BEGIN PROVIDED ENTRIES

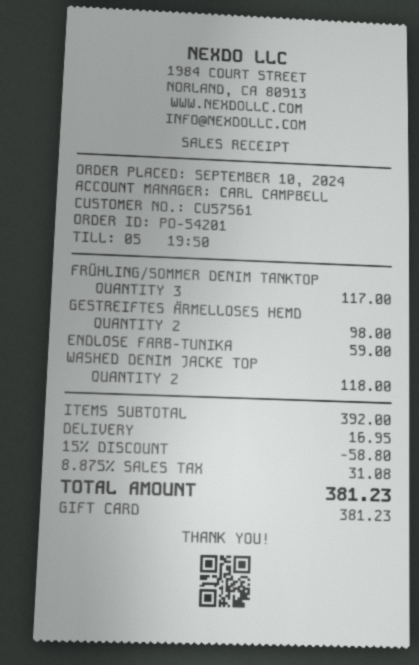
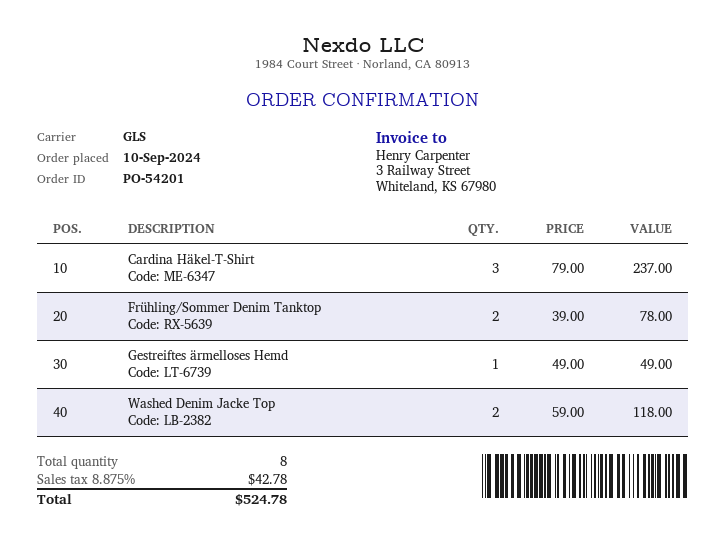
FRÜHLING/SOMMER DENIM TANKTOP: 3 for 117.00 -> 2 for 78.00
GESTREIFTES ÄRMELLOSES HEMD: 2 for 98.00 -> 1 for 49.00
ENDLOSE FARB-TUNIKA: 1 for 59.00 -> none
Cardina Häkel-T-Shirt: none -> 3 for 237.00
discount: 15% = 58.80 -> none
shipping: 16.95 -> none
tax: 8.875% = 31.08 -> 8.875% = 42.78
total: 381.23 -> 524.78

END PROVIDED ENTRIES

• **EXERCISE DESCRIPTION**
Wherever a line above contains the string "none", copy that line.

• **REPLY**
ENDLOSE FARB-TUNIKA: 1 for 59.00 -> none
Cardina Häkel-T-Shirt: none -> 3 for 237.00
discount: 15% = 58.80 -> none
shipping: 16.95 -> none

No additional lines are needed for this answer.